30 for 30 documetary series

ESPN Announces Fall Schedule of 30 for 30 Documentaries

The next group of ESPN’s 30 for 30 documentaries will be out this fall and ESPN has released the list of topics and dates of release.

The following films will premiere on consecutive Tuesday nights for six weeks this fall (all times Eastern):

Tuesday, Oct. 1, 8 p.m. – Hawaiian: The Legend of Eddie Aikau
Tuesday, Oct. 8, 8 p.m. – Free Spirits
Tuesday, Oct. 15, 8 p.m. – No Mas
Tuesday, Oct. 22, 8 p.m. – Big Shot
Tuesday, Oct. 29, 8 p.m. – This Is What They Want
Tuesday, Nov. 5, 8 p.m. – Tonya and Nancy

From ESPN PR, here are the summary description of each film:

Hawaiian: The Legend of Eddie Aikau (Director: Sam George)

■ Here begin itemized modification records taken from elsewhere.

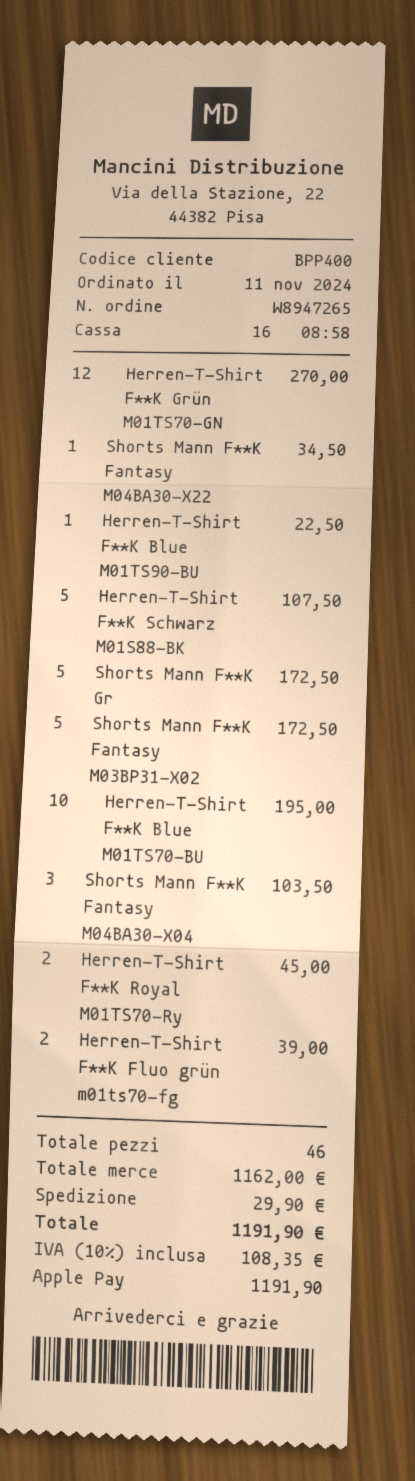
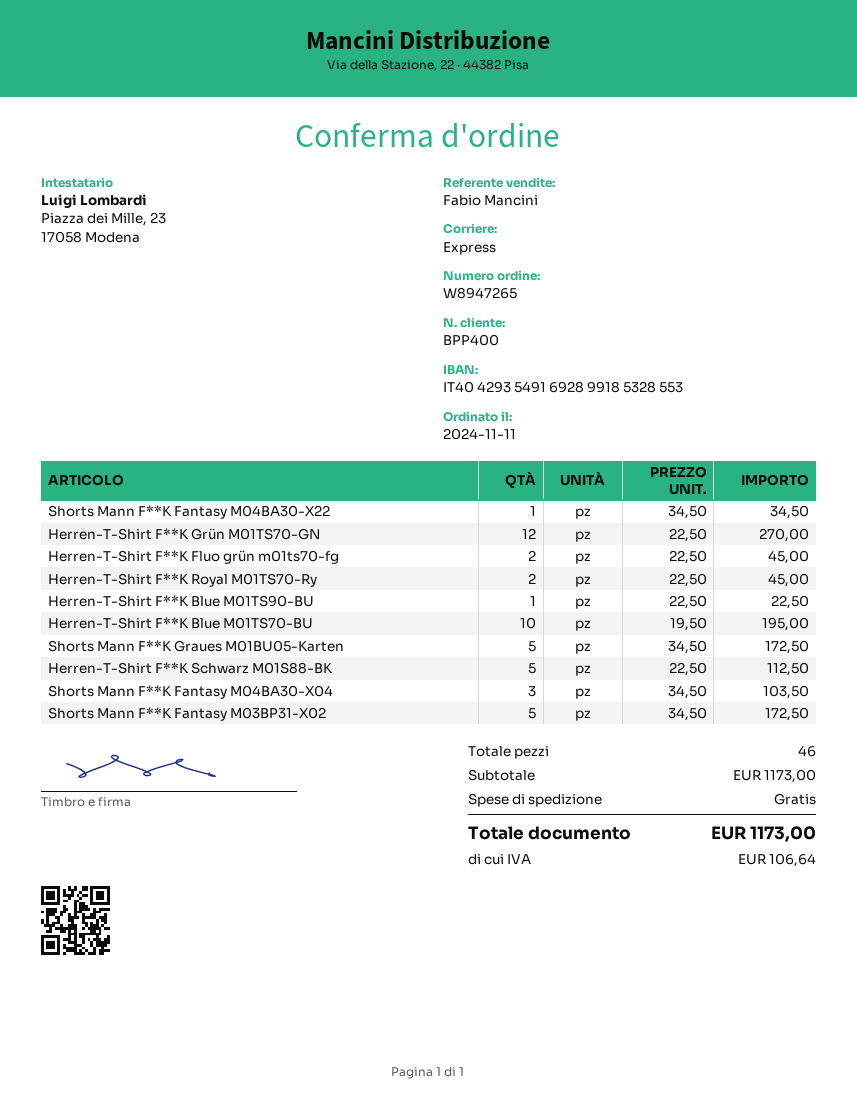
Herren-T-Shirt F**K Schwarz M01S88-BK: 5 for 107.50 -> 5 for 112.50
Herren-T-Shirt F**K Fluo grün m01ts70-fg: 2 for 39.00 -> 2 for 45.00
subtotal: 1162.00 -> 1173.00
shipping: 29.90 -> 0.00
tax: 108.35 -> 106.64
total: 1191.90 -> 1173.00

“Eddie Would Go.”  It’s a phrase that has long carried deep meaning with countless Hawaiians and surfers worldwide.  Hawaiian: The Legend of Eddie Aikau goes beyond those famous three words and chronicles the remarkable life and power of Eddie Aikau, the legendary Hawaiian big wave surfer, pioneering lifeguard and ultimately doomed crew member of the Polynesian voyaging canoe Hokule’a.  With a rich combination of archival imagery, contemporary interviews and meticulously researched historical source material, this film is a compelling exploration of the tragic decline and extraordinary re-birth of the Hawaiian culture as personified by a native son whose dynamic life and heroic death served as inspiration to an entire spiritual movement.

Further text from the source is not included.